“Hi.” She stopped herself from fussing with her hands, her hair, her purse. Since she didn’t know what to do or what to say, she did what she always did. She talked. “Imagine running into you here.”
“It’s my brother’s wedding.” He leaned against the wall like it’d been built just for him.
“I meanhere, outside the ladies’ room,” Sadie corrected, gesturing to the image of a woman in a skirt on the door.
“Ah.” Roman gave a little lopsided half grin that made her half-wish he’d invite her to break her solid no-double-dipping rule.
Hey, it didn’t just apply to chips.
“How have you been?” he asked.
“Great. I’ve been great. Really fabulous. You? What have you been up to?” Casual chapel chitchat was clearly not her jam.
“Also great. I’m back.” He thumped his chest, careful not to whack Louise. “Started a photography business in Denver.”
“Yeah? That’s great. Good for you.” Sadie chucked him on the biceps. Like he was her brother.
He wasn’t her brother.
He watched where her small fist bounced off his skin, but he didn’t move. The skin on her knuckles heated where she’d touched him.
Whatever spark had been between them before, it clearly hadn’t dimmed with time.
No touching, Sadie. Bad Sadie.
She did her best not to do a full body scan now that he was so close. He’d notice and then things would get super awkward because Roman knew he was hot. Always had known that. And Sadie didn’t need to indulge him.
Except, well…maybe a little glance wouldn’t be bad.
She did a quick—really barely noticeable—scan of him, tip to toe.
Dang, Roman had turned into a man. More of a man than she even remembered him to be. Before, he’d definitely been male, but something in him had changed fundamentally. Like, at the molecular level, he was the same guy she’d known, but better. Mature.
She did a full shiver in response to his proximity.
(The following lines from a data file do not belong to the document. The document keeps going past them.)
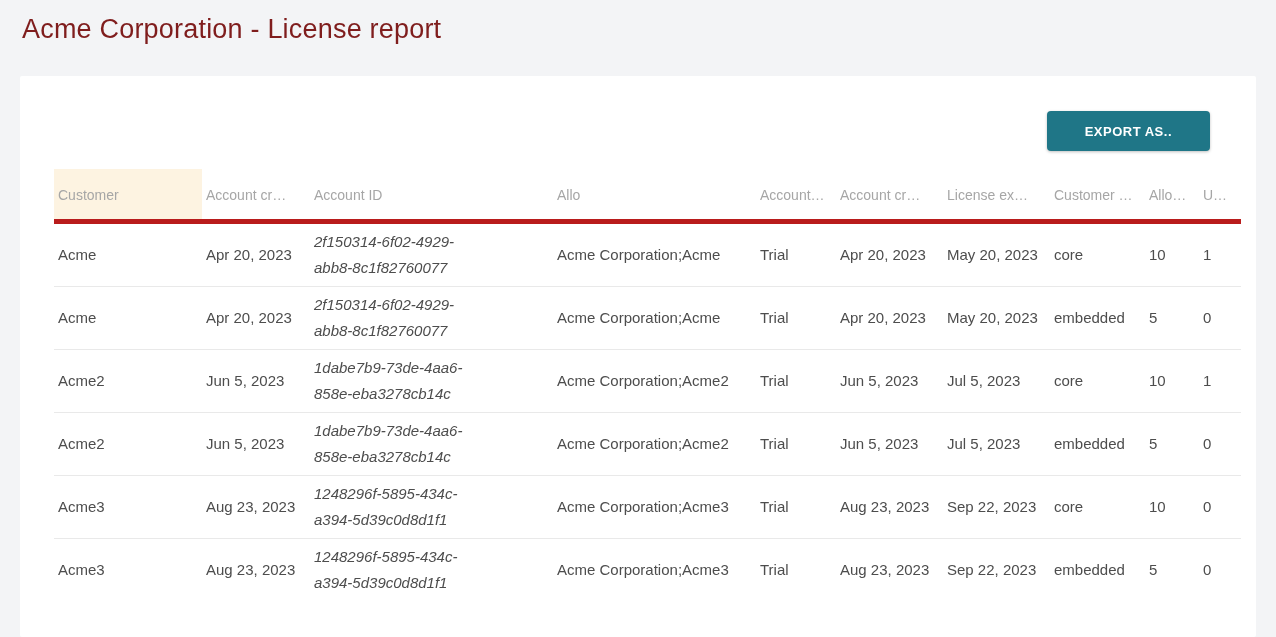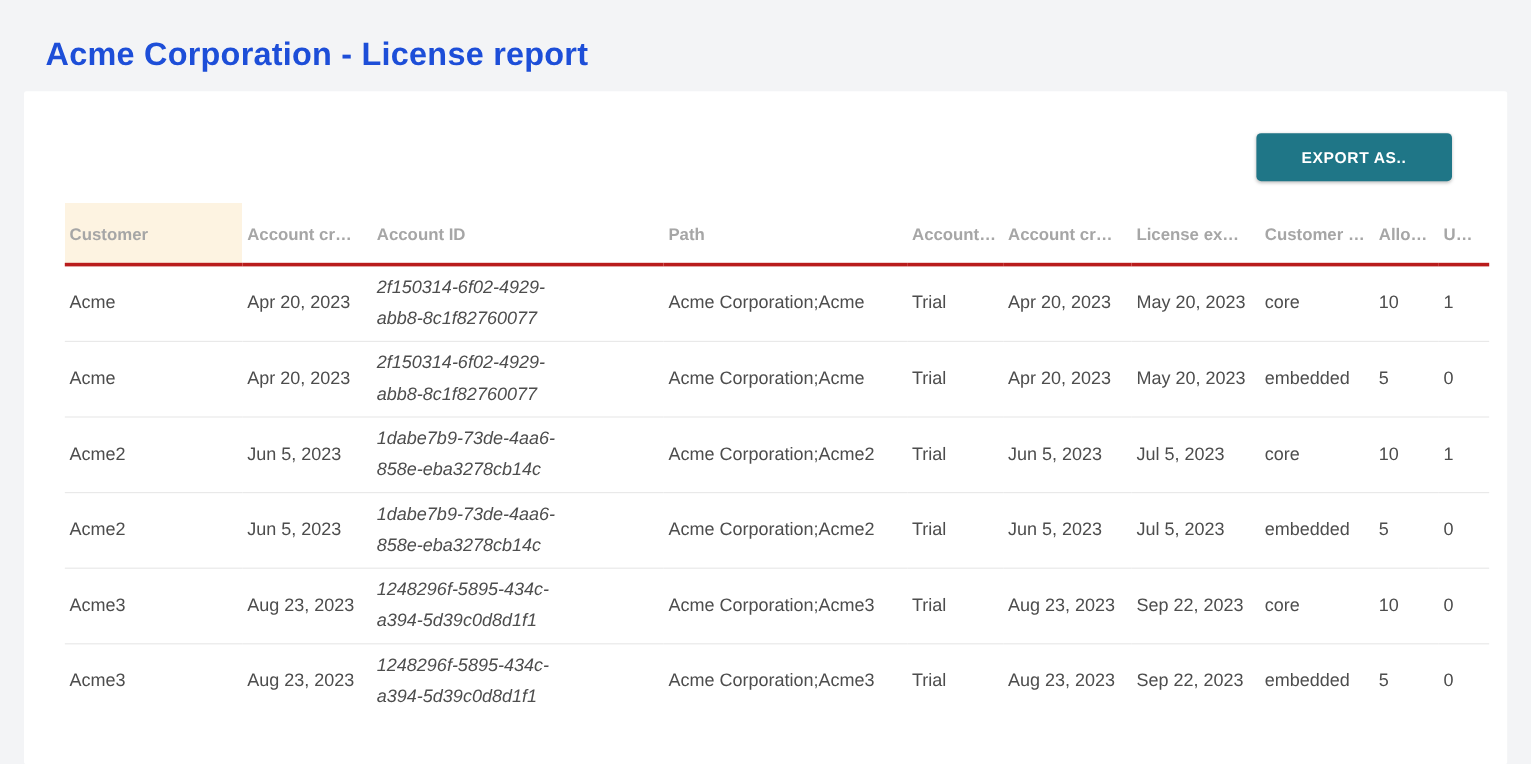"Acme Corporation - License report" .page-title { color: #1d4ed8 -> #7f1d1d; font-weight: 700 -> 400; margin: 16px -> 0 }
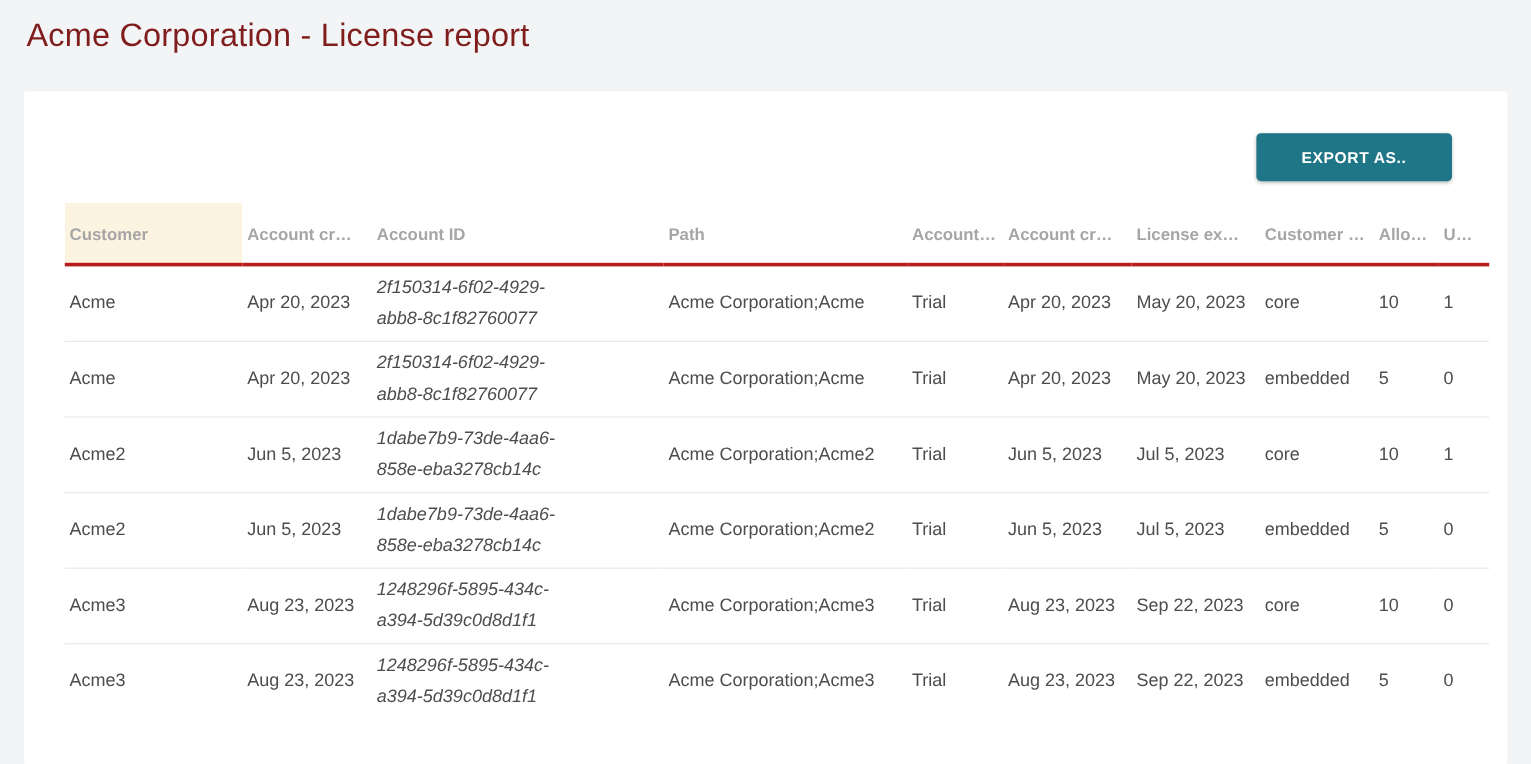"Customer" .report-table th { border-bottom: 3px solid #b91c1c -> 5px solid #b91c1c; font-weight: bold -> normal }
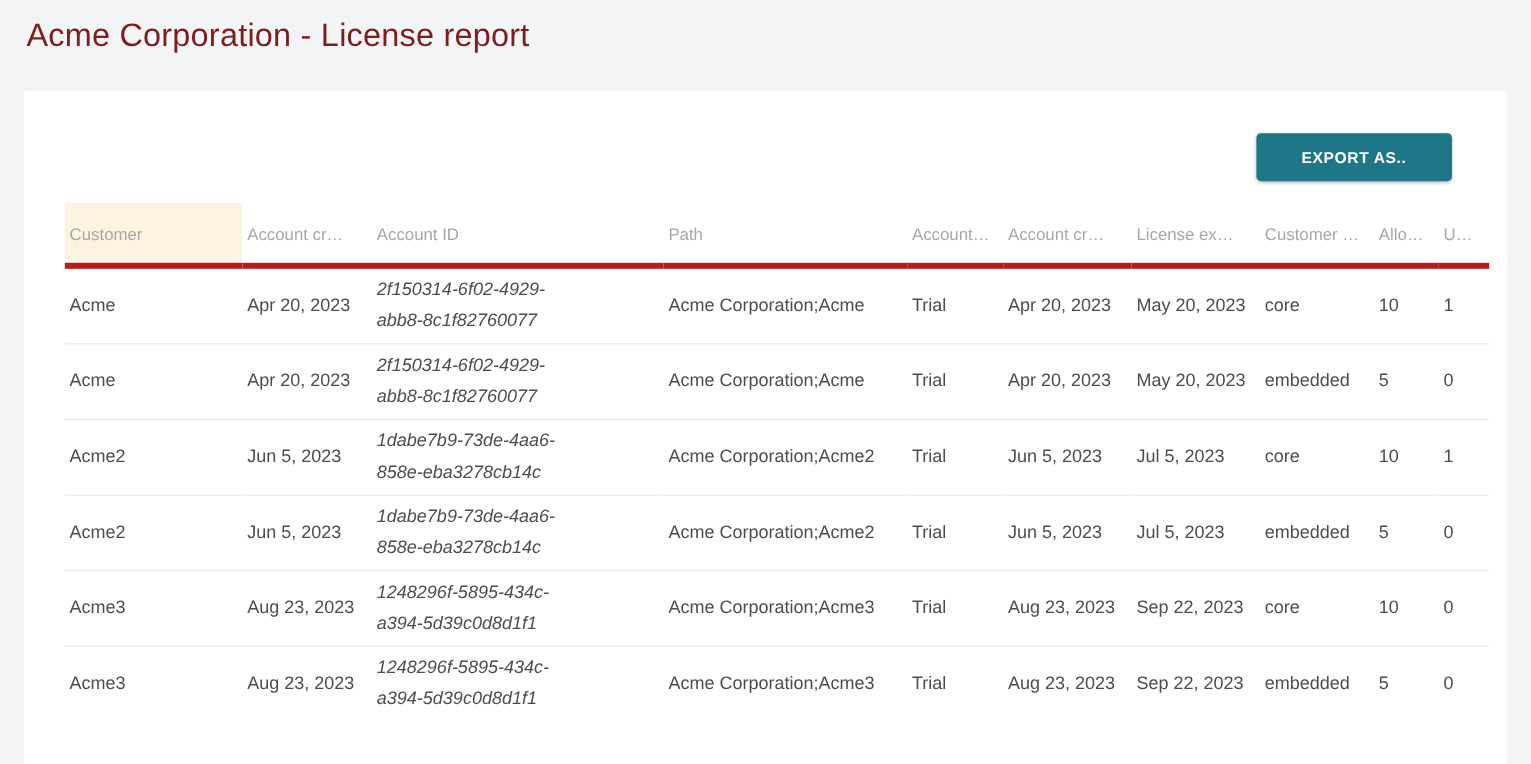"Path" th { text: Path -> Allo }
If there had been a spark the last time they saw each other, then this time, there was a full-on sizzle.
A glance up and, yes, he knew exactly what she was up to. There was no question, with the way his eyes glittered, that he knew he’d just been—
“Sadie Howard just checked me out,” he singsonged.
No use in lying. “Yes, I did.”
“It’s okay,” he said, his dimple popping. “I checked you out earlier. When you came in with Marlee.”
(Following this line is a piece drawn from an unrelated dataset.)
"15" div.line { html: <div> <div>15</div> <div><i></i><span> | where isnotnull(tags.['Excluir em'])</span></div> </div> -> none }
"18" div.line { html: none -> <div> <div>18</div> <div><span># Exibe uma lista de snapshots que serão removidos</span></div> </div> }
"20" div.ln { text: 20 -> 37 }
Well, crap. Sadie glanced down at her tan dress. Maybe she should’ve gone with something that showed a whole lot more cleavage and a whole lot less blah.
“I heard you’d moved away,” he said.
“Where’d you hear that?” The answer seemed important for some reason she couldn’t quite put her finger on.
His eyes scanned her face. What was he trying to see? “I asked Eli.”
He’d asked about her? Apparently, not recently, because, “I moved away and then moved back.”
That admission clearly caught him by surprise.
“Now I’m back and you’re back,” she said. “And everyone isgreat.”
“Yeah.” He nodded. “Who knew I’d run into Denver’s best defense lawyer right outside the bathrooms at my brother’s wedding. Small world.”